Daniel Ricciardo has declared that success in the second part of his F1 career does not centre around winning.
The Australian returned to the grid midway through the 2023 season, replacing Nyck de Vries at Scuderia AlphaTauri.
While that return was short-lived after breaking his hand during practice for the Dutch Grand Prix, when he finally recovered from injury he quickly showed he still has what it takes to compete at the front of the field.
He qualified fourth for the Mexico City Grand Prix and went on to deliver the team’s best result of the year with a seventh-place finish.
That single result lifted Scuderia AlphaTauri off the foot of the constructors’ championship table, and went a long way to securing it eighth in the final standings.
It is those results, and the feeling of contribution, that Ricciardo is now chasing, a feeling he immediately began to rediscover when he first climbed into the car at the Hungarian Grand Prix.
That stemmed from the time he had off at the start of the year, a time when it was uncertain whether he would ever return to an F1 grid.
“If I didn’t race at all this year, if I had a whole 12 months off, I think that would have been no problem,” Ricciardo said.
“Because the power of time off, for me, what just really, really beneficial and it gave me so much.
“And fortunately, I didn’t find enough in those six months.
“If would have asked me in January, okay, you’re going to jump in an AlphaTauri in Budapest, how do you feel? I would’ve said ‘I’m probably not ready, I need more time.’ I wouldn’t have made that much sense to me.
“But then by that point [Silverstone tyre test] it just made a lot more sense. And then driving the car, I was ‘alright, this feels fun again’.
“Even when I qualified, I don’t know, 14th or something, I was still just having fun.”
Ricciardo has cut a different figure in the paddock since his return.
While his trademark smile never left during the latter stages of 2022, it was somehow less genuine than it had been.
Stepping back into the paddock in Hungary, where he was presented to a wall of media, he appeared a different man to that who’d quietly left McLaren at the Abu Dhabi Grand Prix half a year prior.
At that point, there were questions about Ricciardo’s ability and desire to carry on, having been beaten comprehensively by Lando Norris in their two years together.
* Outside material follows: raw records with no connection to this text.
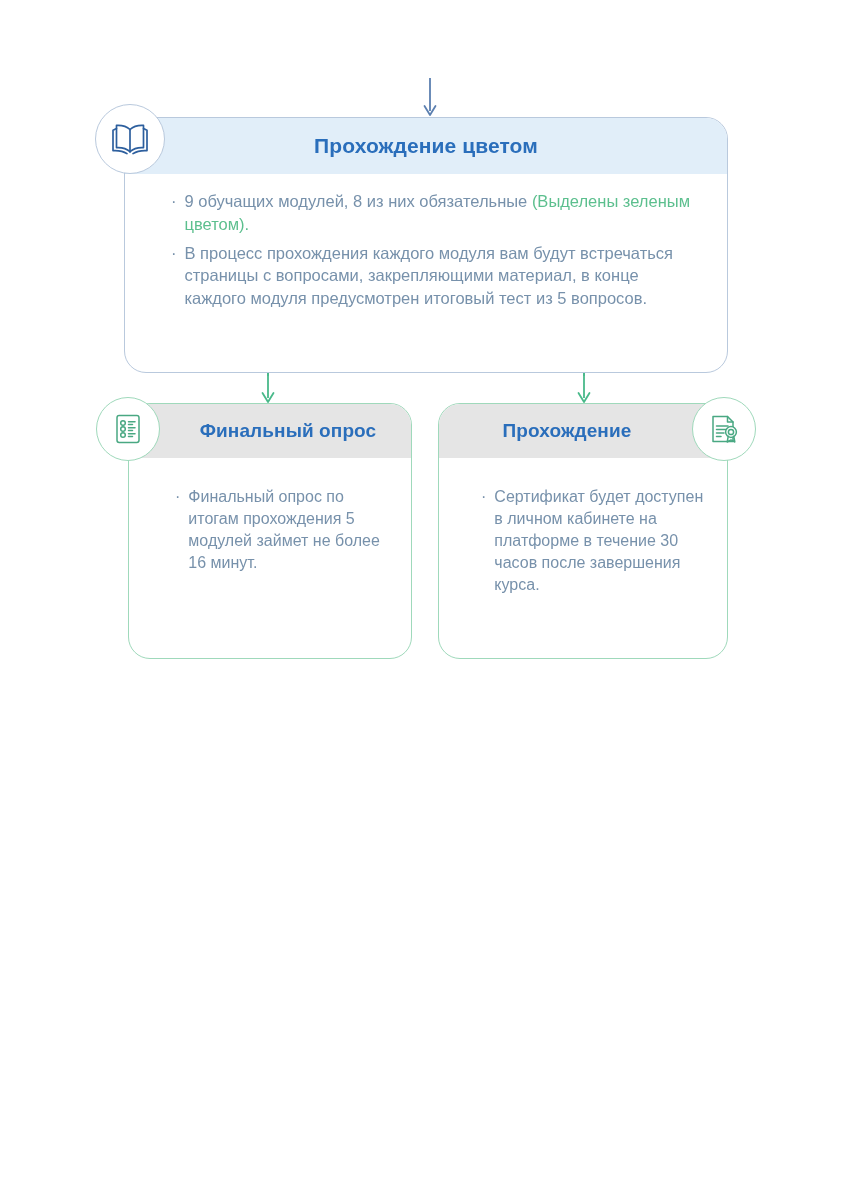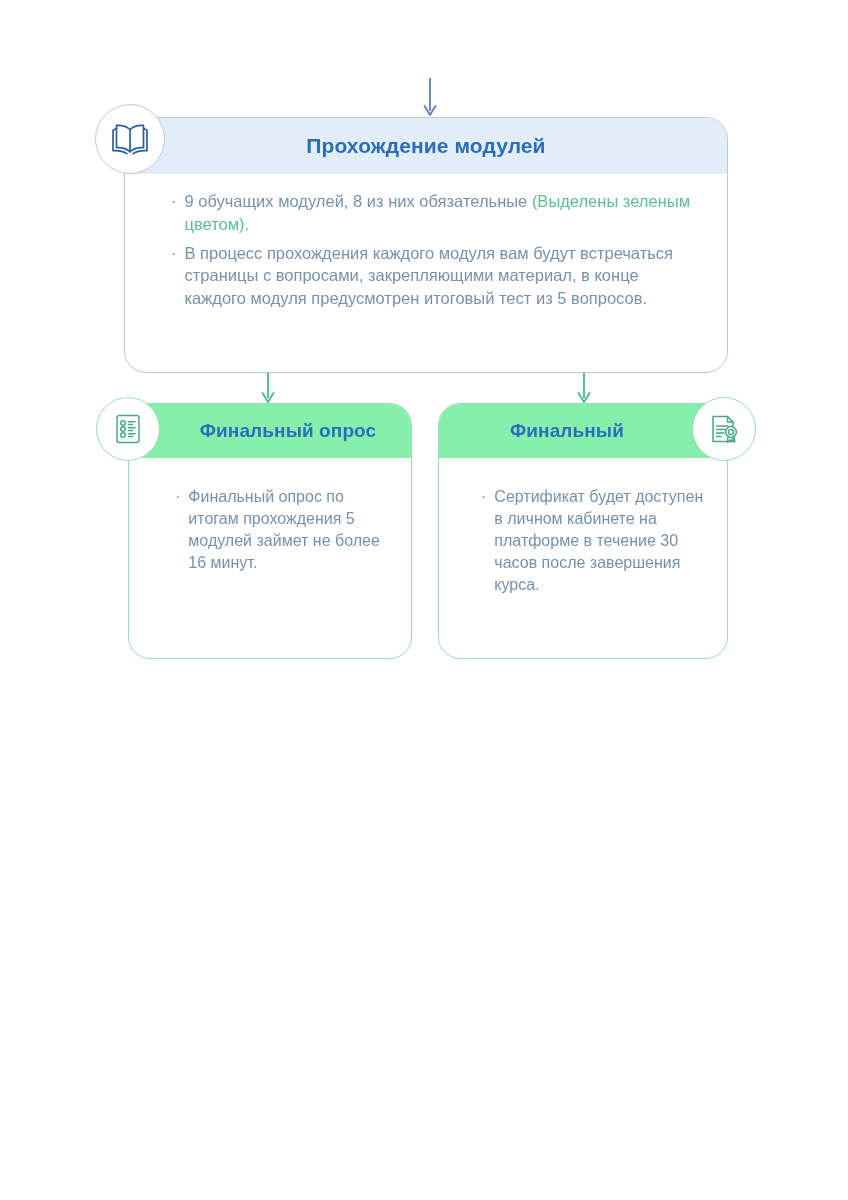"Прохождение модулей" div.card-title { text: модулей -> цветом }
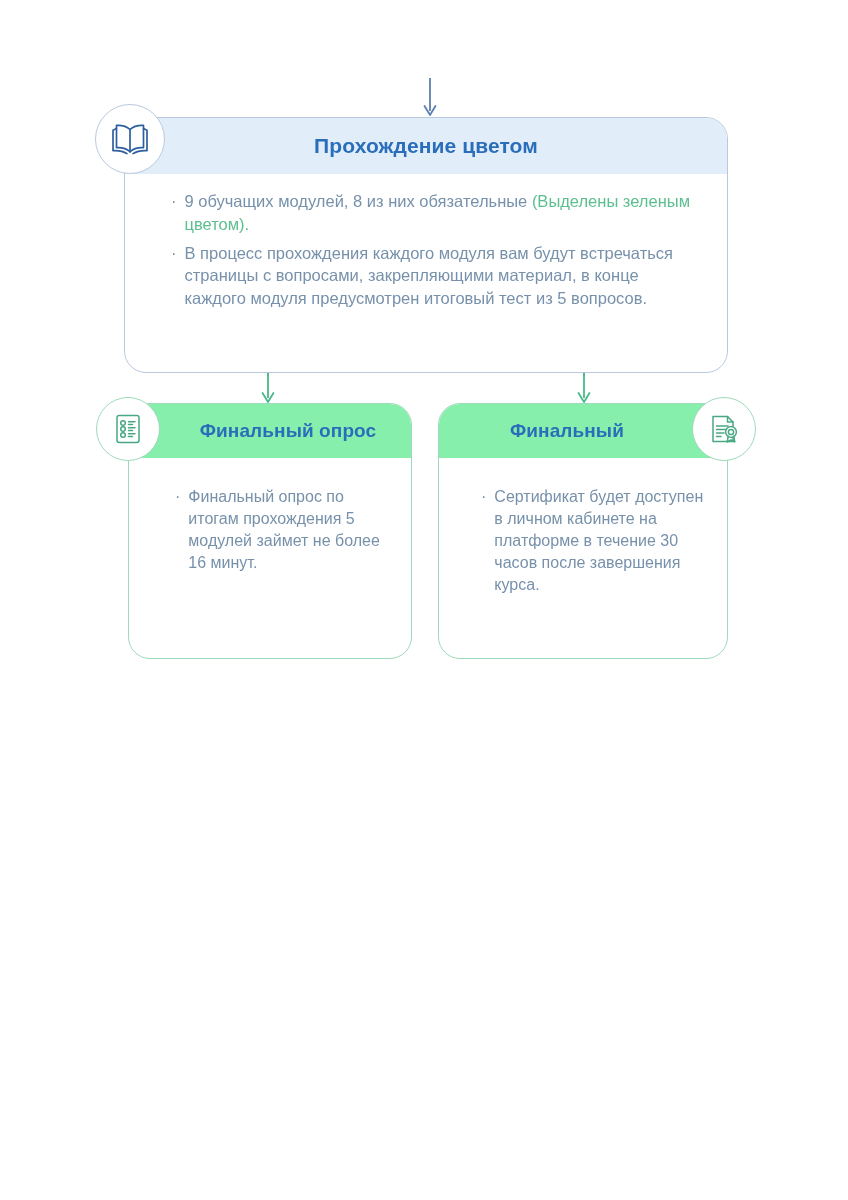"Финальный опрос" .card-header.green { background: #86efac -> #e5e5e5 }
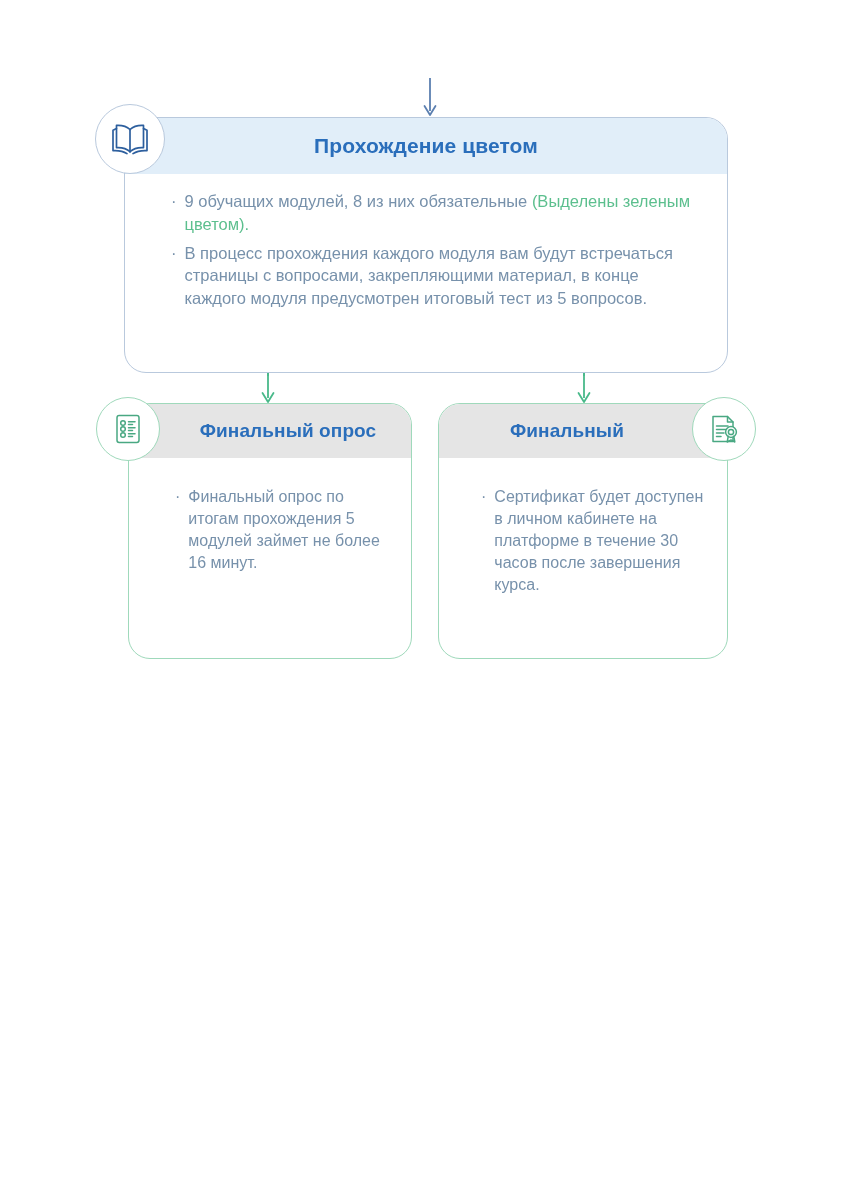"Финальный" div.card-title { text: Финальный -> Прохождение }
But in Hungary, the spark which had seen him win seven grands prix with Red Bull had returned.
The time away, it seemed, served him well and a sport that had looked to have crushed him was fun and exciting once more.
“That was really important for me,” he explained.
“I think just having a bit of perspective with the time off and I was ‘okay, it’s not my enjoyment in the sport should not be results based’.
“Yes, I’ll know what’s a good lap or what’s a good race and that’ll help me sleep at night but it doesn’t just need to be winning everytime.
“I think that’s where I was. I came to the kind of place where I was totally happy and comfortable, at that time driving for the 10th placed team on the grid where last year, when I said I don’t want to jump back into a car if it’s fighting at the back, it didn’t make sense to me.
“But it slowly started to make more and more sense.”